= Randall University =

Christian liberal arts college in Moore, Oklahoma

Randall University is a private Christian college in Moore, Oklahoma, United States. Founded in 1917, it offers associate, bachelor's, and master's degrees. It is one of several higher learning institutions associated with the Free Will Baptists. Randall University is also a member of the Oklahoma Independent Colleges and University. In fall 2024, it enrolled 288 undergraduate and 10 graduate students.

==Academics==
Academic programs at Randall University are organized into four schools: Arts and Sciences, Christian Ministry, Education, and Professional and Graduate Studies. They offer ten bachelor's degree programs in more than twenty concentrations and master's degrees in Ministry and Public Administration. The School of Professional Studies offers fully online, adult degree completion options. The university is accredited by the Transnational Association of Christian Colleges and Schools (TRACS).
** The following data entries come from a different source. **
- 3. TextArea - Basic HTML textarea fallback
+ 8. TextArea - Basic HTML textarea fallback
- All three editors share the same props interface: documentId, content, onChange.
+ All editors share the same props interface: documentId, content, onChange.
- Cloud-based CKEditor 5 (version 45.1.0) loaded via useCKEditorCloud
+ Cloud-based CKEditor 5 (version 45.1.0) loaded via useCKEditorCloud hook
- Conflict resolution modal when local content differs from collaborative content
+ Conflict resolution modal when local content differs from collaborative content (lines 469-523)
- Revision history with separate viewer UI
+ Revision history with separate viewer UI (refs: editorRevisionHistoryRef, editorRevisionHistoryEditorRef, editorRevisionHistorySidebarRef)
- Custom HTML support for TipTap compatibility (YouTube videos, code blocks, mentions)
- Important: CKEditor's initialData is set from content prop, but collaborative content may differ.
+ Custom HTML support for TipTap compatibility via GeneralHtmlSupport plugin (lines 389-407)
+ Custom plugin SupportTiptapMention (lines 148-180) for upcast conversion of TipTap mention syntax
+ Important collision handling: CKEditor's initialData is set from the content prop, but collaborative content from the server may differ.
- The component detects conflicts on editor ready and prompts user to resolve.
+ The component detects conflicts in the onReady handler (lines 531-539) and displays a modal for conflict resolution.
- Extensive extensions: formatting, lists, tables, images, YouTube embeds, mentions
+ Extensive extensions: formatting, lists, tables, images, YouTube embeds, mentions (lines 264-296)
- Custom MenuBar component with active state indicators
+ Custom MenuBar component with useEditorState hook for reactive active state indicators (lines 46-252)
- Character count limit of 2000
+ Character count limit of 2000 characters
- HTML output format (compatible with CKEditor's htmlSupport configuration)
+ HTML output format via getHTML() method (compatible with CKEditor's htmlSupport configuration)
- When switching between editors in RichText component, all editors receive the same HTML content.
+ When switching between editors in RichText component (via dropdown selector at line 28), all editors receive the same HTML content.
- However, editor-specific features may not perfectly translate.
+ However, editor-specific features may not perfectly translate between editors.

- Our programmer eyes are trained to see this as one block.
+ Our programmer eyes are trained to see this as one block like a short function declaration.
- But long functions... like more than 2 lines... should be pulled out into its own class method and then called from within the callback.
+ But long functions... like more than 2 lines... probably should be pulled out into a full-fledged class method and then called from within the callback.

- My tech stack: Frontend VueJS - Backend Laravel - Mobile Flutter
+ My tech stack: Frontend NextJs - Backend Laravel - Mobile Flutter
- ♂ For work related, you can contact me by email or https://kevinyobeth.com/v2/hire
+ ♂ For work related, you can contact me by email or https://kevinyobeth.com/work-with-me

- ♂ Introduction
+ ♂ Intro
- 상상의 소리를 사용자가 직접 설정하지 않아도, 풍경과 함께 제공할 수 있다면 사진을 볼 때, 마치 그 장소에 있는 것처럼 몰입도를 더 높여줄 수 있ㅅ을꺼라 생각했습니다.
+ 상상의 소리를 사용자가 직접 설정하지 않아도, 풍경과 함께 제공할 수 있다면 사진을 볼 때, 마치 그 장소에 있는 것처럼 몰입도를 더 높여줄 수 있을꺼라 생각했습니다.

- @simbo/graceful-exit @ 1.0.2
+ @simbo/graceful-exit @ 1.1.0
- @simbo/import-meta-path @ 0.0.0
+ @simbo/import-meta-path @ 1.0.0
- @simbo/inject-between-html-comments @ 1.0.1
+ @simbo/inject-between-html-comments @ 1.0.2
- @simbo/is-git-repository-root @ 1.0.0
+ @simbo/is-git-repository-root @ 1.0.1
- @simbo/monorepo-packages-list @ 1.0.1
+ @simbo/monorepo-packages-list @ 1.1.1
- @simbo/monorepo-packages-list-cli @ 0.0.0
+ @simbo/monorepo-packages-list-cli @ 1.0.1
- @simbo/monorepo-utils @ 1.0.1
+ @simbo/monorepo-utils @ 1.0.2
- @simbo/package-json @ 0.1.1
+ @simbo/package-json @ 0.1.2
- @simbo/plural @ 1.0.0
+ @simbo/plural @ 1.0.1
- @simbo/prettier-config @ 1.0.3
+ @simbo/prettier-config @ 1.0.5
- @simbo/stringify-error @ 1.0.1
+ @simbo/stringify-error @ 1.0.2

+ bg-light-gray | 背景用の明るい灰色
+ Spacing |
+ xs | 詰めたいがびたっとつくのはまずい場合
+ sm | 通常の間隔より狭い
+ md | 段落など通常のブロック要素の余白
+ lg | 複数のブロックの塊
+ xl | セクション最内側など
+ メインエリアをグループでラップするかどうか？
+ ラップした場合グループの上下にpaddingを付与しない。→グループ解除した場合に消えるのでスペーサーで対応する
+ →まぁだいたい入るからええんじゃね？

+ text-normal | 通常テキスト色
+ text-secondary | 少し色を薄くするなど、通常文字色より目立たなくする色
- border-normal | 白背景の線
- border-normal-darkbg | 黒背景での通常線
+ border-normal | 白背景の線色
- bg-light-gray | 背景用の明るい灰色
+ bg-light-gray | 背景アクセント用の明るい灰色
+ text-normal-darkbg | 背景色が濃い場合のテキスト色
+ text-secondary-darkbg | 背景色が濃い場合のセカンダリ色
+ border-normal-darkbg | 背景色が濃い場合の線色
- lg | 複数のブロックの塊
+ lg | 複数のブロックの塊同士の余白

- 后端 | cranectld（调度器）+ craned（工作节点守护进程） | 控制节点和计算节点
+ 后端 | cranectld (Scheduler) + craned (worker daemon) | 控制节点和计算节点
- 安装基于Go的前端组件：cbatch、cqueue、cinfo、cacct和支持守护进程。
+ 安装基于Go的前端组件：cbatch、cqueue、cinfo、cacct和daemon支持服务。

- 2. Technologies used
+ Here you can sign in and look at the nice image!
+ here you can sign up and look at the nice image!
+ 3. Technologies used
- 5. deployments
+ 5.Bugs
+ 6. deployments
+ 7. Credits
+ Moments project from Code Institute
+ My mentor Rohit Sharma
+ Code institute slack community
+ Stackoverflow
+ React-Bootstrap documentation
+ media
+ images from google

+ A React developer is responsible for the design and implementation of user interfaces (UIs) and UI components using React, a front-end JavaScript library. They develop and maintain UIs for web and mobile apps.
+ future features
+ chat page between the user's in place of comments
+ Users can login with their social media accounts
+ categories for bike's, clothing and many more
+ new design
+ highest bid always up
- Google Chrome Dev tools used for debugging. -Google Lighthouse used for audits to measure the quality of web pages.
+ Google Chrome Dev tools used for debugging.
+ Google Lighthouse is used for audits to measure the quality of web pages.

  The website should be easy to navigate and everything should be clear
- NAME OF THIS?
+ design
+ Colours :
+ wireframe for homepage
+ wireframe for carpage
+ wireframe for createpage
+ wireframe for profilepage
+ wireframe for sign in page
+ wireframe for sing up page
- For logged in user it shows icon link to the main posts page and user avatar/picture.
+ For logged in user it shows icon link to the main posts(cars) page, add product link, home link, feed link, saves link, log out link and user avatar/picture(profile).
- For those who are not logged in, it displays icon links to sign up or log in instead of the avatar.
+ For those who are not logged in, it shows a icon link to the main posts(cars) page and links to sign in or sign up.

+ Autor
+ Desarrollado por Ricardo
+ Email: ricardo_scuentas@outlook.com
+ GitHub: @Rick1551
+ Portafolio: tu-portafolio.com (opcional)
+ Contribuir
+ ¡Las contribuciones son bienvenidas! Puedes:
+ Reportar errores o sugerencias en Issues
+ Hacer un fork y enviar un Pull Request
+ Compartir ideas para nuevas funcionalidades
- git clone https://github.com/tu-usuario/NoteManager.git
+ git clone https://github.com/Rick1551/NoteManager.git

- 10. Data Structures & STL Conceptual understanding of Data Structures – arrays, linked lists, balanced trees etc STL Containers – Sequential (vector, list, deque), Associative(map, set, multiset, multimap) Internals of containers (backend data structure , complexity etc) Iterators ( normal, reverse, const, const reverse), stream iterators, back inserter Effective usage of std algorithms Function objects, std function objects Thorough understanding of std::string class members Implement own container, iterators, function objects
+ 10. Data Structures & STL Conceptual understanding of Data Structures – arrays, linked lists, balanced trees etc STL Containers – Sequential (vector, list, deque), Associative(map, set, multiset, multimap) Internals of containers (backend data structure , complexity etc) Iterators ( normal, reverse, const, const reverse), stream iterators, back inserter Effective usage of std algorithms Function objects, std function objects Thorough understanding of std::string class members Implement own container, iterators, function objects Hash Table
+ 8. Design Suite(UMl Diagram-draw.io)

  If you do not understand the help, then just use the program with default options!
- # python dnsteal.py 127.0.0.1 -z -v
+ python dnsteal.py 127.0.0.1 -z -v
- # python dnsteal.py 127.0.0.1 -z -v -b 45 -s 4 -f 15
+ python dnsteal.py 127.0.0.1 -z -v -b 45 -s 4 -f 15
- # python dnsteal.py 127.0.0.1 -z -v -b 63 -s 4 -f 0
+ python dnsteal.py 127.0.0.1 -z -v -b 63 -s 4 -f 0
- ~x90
Randall University was granted an exception to Title IX in 2017, allowing the school to legally exclude LGBT students for religious reasons.

==Athletics==
Randall University features six varsity sports teams that compete in the Association of Christian College Athletics (ACCA) and the National Christian College Athletic Association (NCCAA). The student-athletes are known as the Saints or the Lady Saints, for male and female competitors, respectively. The Saints and Lady Saints represent Randall in the following varsity sports:

- Men's sports: baseball, basketball, soccer
- Women's sports: basketball, soccer, volleyball

===Baseball===
The Randall University Saints have won five national championships since 1999 and produced four national championship runner-up appearances during the same span.
- NCCAA II National Championships
  - 1999, 2000, 2002, 2003, 2011
- National Championship runner-up
  - 2004, 2005, 2007, 2008

===Men's basketball===
Throughout its history, the Saints have won nine national championships and four regional championships.
- NCCAA Division II National Championship
  - 2016
  - 2017
- ACCA National Championships
  - 1989, 1990, 1991, 1992, 1999, 2000, 2007, 2011
- NCCAA Division II Regional Championships
  - 1996, 1999, 2002, 2011

=== Women's basketball ===
The Lady Saints won the ACCA national championship in the 2006, 2007, 2012, 2013, 2014 national tournaments.

=== Women's volleyball ===
The Lady Saints won the ACCA national championship in 2010 and 2016.